◆ **INFORMATION SHOWN**:
____

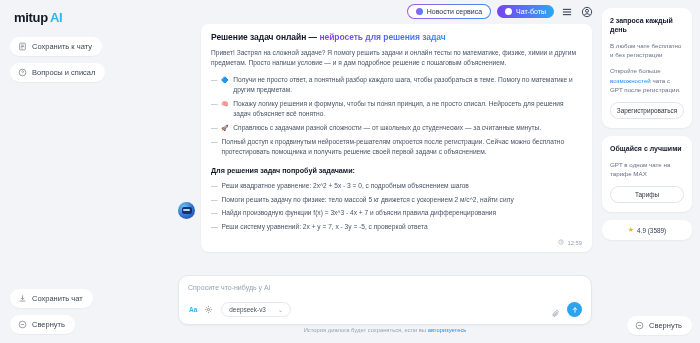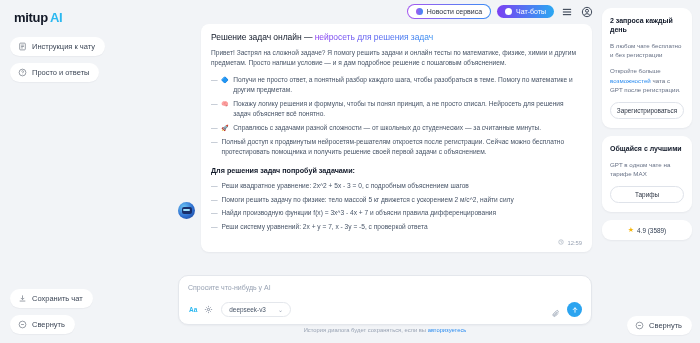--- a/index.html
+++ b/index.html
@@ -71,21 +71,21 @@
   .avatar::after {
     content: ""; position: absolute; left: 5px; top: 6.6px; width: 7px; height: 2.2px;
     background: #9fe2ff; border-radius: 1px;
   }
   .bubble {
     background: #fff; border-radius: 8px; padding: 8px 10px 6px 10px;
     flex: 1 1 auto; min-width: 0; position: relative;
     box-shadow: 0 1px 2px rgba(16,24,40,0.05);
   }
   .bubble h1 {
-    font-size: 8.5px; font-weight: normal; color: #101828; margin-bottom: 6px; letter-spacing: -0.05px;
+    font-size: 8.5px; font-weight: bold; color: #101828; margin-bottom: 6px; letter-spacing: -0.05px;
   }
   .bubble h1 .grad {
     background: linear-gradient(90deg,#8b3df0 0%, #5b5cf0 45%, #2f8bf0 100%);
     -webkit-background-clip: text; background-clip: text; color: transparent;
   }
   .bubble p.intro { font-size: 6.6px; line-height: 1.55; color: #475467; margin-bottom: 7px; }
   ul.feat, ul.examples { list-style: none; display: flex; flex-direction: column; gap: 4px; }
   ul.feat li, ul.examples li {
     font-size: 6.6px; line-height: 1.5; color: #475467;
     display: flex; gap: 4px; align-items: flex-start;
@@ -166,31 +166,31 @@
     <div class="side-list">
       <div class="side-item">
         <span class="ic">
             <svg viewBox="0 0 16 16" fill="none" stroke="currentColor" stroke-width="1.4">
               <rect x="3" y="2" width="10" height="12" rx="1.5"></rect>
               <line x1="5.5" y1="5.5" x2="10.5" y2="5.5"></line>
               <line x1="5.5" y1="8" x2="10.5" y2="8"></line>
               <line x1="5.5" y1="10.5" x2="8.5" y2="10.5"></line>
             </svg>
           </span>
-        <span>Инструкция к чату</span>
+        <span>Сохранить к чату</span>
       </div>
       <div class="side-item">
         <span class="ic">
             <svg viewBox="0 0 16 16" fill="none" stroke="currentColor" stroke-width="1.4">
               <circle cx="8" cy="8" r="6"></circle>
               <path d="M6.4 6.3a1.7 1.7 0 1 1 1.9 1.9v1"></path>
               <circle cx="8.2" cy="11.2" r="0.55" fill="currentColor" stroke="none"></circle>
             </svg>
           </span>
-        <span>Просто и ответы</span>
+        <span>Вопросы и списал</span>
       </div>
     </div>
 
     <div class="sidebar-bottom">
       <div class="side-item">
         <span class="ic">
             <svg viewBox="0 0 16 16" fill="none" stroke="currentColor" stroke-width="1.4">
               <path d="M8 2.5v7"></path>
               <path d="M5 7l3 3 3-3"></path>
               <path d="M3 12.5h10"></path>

____

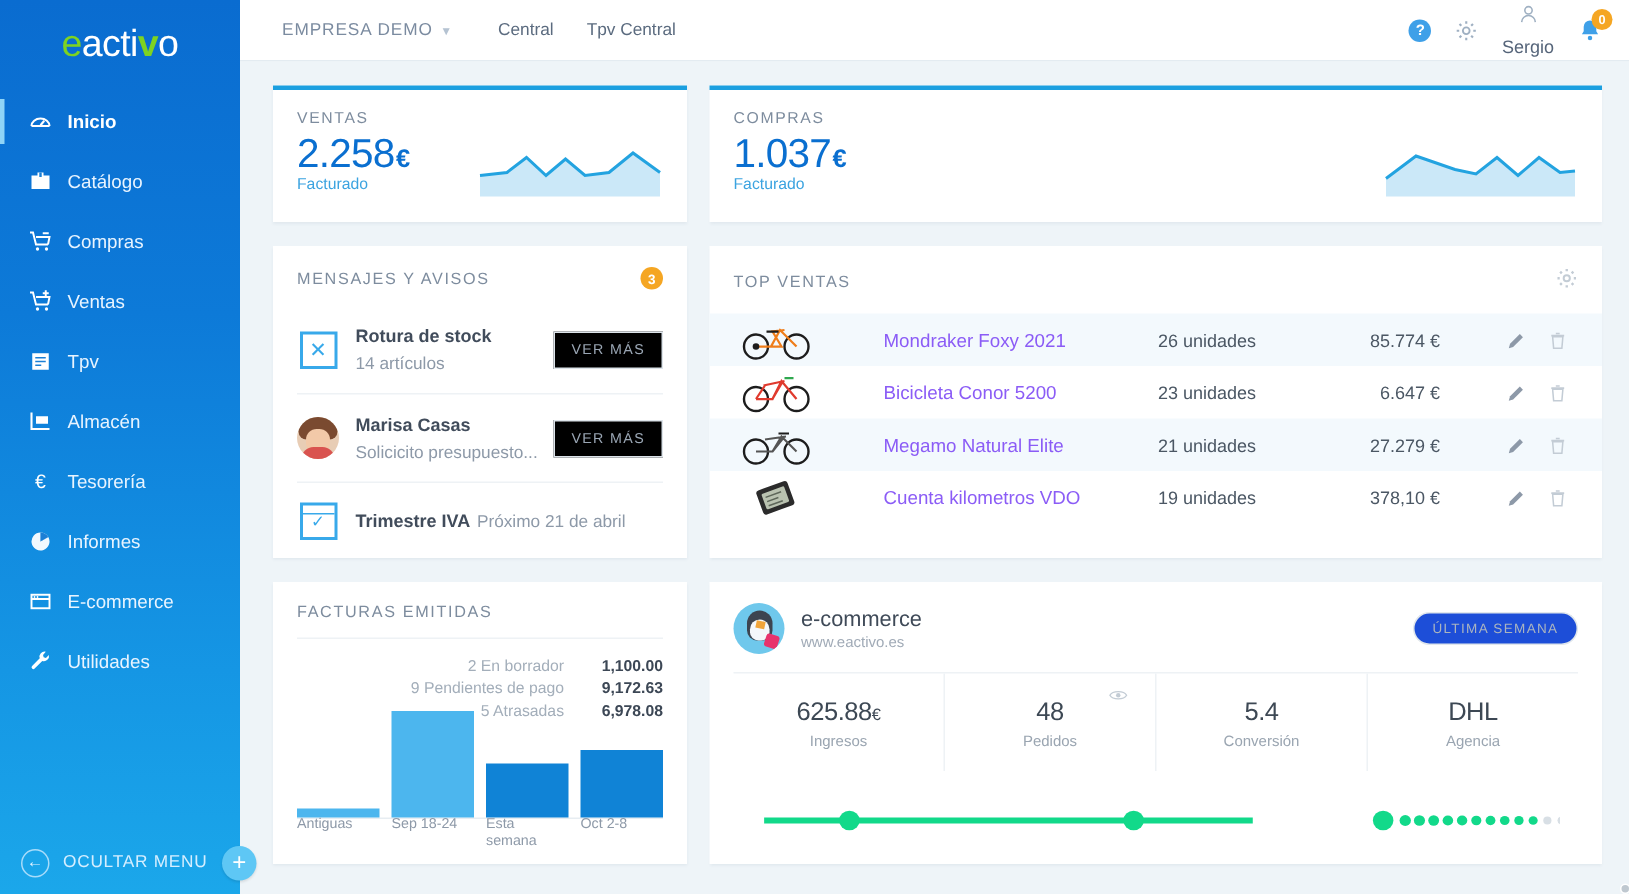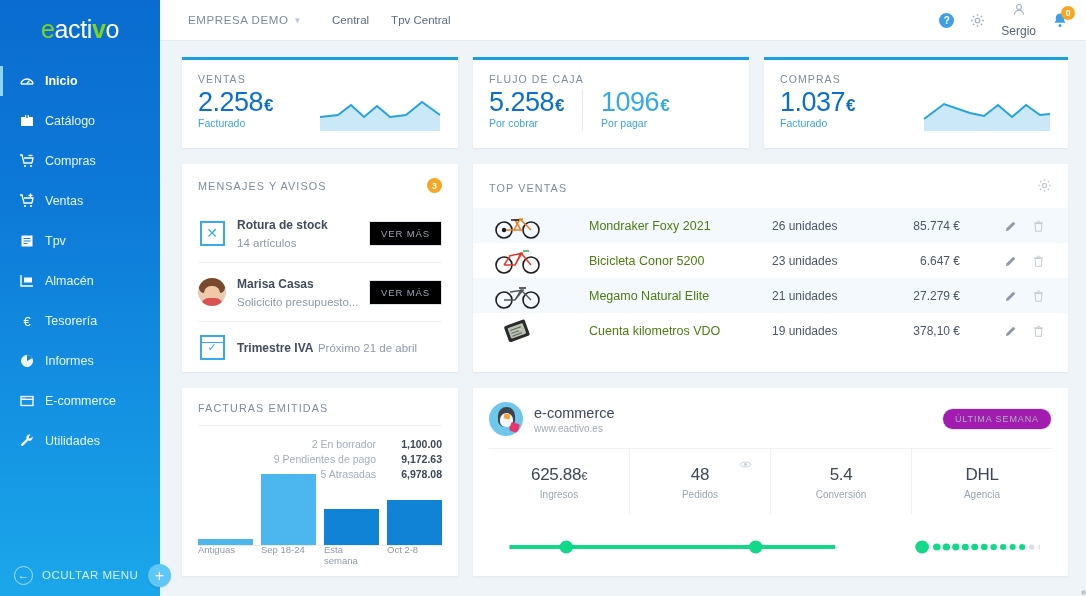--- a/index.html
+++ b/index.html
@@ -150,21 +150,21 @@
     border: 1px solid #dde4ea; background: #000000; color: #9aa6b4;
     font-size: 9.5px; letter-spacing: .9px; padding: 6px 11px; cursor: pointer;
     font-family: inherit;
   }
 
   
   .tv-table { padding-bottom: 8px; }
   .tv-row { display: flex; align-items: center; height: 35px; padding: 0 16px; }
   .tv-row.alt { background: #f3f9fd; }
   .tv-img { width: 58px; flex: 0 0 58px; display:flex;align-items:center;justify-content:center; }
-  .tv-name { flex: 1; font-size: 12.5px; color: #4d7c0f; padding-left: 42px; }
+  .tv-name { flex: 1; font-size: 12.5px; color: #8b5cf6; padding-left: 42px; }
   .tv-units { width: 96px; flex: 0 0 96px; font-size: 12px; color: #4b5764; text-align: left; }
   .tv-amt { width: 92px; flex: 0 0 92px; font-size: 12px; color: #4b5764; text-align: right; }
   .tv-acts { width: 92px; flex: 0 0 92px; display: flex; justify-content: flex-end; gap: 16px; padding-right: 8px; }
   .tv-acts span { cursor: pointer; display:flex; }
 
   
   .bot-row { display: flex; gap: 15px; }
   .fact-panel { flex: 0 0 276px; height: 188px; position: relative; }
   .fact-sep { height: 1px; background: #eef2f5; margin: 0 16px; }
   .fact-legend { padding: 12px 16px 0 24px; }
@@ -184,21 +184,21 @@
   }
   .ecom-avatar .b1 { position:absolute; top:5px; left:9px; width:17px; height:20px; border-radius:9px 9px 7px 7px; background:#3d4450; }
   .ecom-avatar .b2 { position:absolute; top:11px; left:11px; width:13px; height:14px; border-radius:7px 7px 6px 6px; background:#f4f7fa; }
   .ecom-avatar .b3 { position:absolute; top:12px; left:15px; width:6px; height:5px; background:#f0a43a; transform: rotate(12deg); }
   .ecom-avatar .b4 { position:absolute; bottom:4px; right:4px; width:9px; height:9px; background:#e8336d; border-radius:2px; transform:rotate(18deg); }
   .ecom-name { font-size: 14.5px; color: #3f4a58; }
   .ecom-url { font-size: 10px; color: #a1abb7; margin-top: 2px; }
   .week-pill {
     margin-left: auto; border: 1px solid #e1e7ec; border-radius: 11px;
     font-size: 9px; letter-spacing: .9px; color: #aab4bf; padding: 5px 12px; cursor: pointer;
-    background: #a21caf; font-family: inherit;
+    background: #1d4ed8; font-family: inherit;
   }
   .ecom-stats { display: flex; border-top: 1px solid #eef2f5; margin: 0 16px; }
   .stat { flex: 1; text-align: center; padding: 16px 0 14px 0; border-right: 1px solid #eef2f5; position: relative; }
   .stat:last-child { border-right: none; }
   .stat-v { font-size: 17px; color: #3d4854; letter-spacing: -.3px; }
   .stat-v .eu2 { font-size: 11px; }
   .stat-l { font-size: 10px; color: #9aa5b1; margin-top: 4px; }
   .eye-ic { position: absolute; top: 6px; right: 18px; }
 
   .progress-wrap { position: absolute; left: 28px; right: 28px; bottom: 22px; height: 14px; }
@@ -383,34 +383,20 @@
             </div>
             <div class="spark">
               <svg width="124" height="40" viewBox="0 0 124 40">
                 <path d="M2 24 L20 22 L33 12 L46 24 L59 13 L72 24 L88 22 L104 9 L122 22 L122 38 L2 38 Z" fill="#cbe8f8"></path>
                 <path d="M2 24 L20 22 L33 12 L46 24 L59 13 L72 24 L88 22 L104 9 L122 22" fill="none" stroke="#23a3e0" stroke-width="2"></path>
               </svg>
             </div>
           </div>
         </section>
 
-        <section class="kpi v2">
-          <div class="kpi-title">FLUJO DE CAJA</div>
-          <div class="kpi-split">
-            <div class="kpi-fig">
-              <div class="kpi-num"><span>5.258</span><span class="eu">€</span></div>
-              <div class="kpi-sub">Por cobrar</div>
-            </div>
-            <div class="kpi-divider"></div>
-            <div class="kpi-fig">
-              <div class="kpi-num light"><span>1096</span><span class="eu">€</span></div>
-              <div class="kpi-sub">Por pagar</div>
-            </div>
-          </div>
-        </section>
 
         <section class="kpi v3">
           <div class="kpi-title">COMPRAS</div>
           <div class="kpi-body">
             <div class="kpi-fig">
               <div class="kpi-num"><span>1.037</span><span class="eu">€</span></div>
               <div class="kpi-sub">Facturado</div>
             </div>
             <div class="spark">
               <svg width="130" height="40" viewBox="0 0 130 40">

____

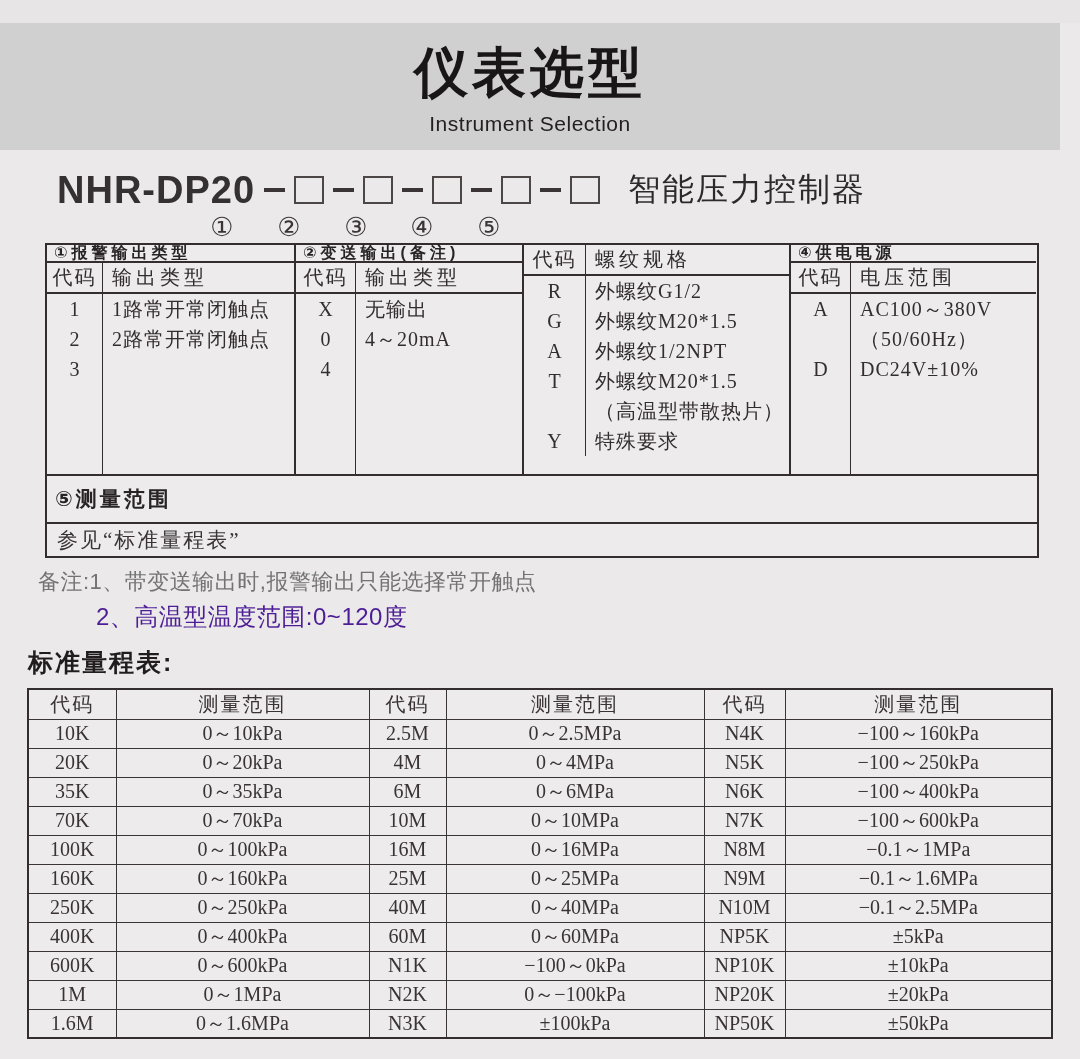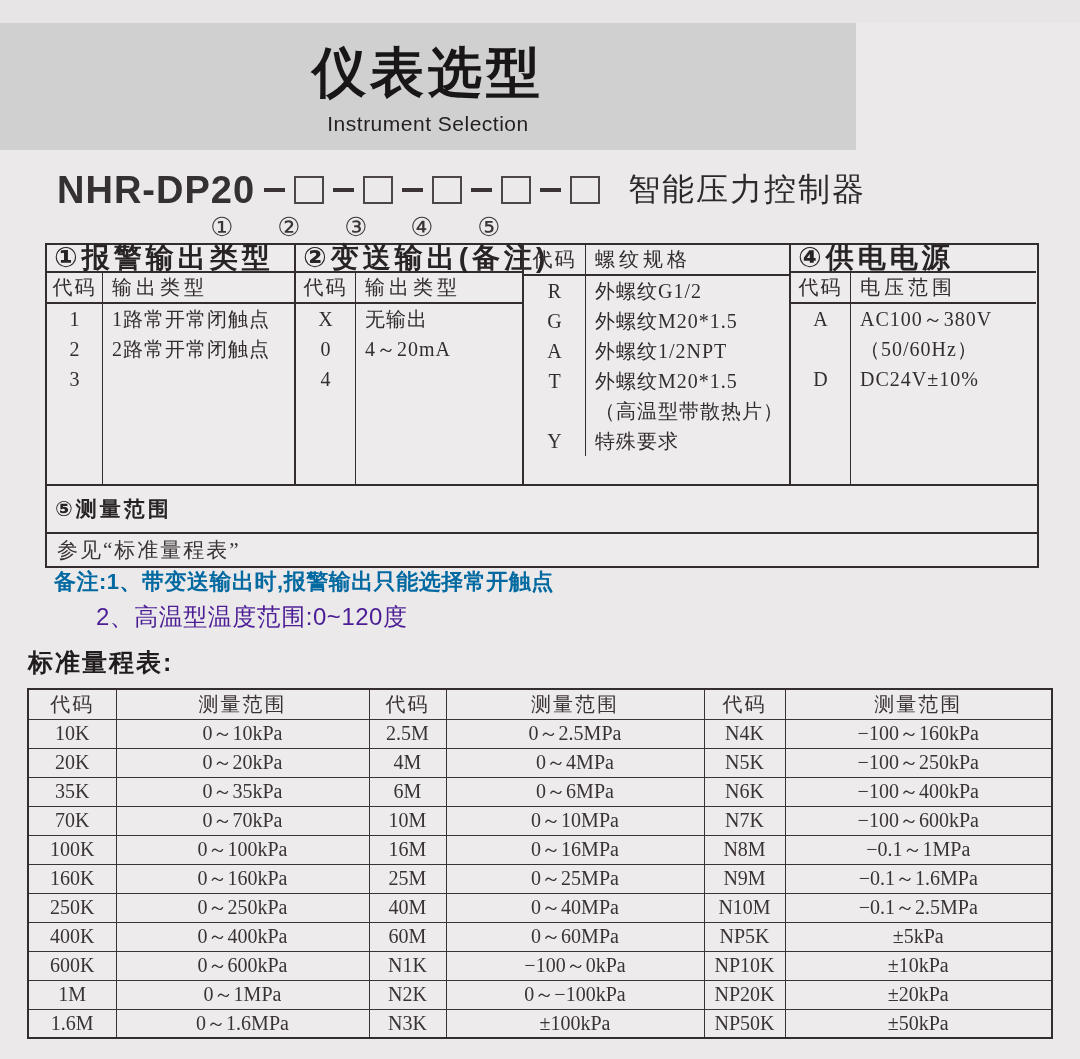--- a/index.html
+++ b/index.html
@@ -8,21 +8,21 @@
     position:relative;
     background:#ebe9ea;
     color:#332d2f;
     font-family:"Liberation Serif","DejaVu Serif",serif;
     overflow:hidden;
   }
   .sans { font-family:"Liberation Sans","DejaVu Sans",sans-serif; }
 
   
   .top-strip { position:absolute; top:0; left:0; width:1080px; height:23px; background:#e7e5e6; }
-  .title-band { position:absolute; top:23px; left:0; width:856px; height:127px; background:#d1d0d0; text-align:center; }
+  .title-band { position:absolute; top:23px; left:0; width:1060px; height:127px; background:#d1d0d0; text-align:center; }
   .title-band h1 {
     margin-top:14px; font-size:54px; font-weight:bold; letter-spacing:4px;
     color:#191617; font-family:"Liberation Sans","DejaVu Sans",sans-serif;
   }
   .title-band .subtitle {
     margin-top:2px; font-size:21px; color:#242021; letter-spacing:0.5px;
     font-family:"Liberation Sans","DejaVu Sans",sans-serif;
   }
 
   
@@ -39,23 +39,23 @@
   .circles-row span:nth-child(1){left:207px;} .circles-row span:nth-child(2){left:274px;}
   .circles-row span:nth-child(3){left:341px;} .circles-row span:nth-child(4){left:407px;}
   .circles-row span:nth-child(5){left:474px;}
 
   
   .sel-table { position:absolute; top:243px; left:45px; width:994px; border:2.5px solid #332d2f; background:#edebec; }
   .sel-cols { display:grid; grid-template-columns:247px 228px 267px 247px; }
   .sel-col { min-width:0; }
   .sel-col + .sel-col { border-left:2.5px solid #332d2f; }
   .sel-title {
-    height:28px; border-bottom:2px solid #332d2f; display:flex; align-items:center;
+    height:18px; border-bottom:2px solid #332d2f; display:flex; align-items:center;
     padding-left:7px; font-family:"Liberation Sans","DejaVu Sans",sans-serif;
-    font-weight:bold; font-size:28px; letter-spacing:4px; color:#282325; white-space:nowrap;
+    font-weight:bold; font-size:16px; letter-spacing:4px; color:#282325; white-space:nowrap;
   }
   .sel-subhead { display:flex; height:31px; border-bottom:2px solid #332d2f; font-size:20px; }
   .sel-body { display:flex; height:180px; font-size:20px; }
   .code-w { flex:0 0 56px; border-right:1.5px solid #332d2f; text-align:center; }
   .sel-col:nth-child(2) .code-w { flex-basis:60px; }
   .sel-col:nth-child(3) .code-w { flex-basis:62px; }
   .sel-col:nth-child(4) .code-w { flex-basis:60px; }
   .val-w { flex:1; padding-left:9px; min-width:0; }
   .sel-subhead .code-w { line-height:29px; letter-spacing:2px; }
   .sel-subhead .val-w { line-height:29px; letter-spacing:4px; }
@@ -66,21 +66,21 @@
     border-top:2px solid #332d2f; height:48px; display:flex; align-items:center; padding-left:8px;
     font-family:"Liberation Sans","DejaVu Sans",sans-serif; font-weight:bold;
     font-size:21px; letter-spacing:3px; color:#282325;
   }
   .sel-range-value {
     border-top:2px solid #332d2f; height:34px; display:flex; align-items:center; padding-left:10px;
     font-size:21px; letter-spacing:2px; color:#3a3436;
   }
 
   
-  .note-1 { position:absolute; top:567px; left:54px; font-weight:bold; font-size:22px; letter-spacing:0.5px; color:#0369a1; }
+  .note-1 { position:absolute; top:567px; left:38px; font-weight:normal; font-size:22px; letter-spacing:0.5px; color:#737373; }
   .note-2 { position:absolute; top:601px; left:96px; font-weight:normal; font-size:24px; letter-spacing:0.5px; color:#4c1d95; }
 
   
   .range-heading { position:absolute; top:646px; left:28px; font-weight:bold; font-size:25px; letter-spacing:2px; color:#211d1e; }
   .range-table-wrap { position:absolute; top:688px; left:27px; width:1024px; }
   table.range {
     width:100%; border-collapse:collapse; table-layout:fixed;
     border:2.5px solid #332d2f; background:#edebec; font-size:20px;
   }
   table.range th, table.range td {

____

What lines of the preceding data include the string "ecom"? Pull them out.

   .ecom-avatar .b1 { position:absolute; top:5px; left:9px; width:17px; height:20px; border-radius:9px 9px 7px 7px; background:#3d4450; }
   .ecom-avatar .b2 { position:absolute; top:11px; left:11px; width:13px; height:14px; border-radius:7px 7px 6px 6px; background:#f4f7fa; }
   .ecom-avatar .b3 { position:absolute; top:12px; left:15px; width:6px; height:5px; background:#f0a43a; transform: rotate(12deg); }
   .ecom-avatar .b4 { position:absolute; bottom:4px; right:4px; width:9px; height:9px; background:#e8336d; border-radius:2px; transform:rotate(18deg); }
   .ecom-name { font-size: 14.5px; color: #3f4a58; }
   .ecom-url { font-size: 10px; color: #a1abb7; margin-top: 2px; }
   .ecom-stats { display: flex; border-top: 1px solid #eef2f5; margin: 0 16px; }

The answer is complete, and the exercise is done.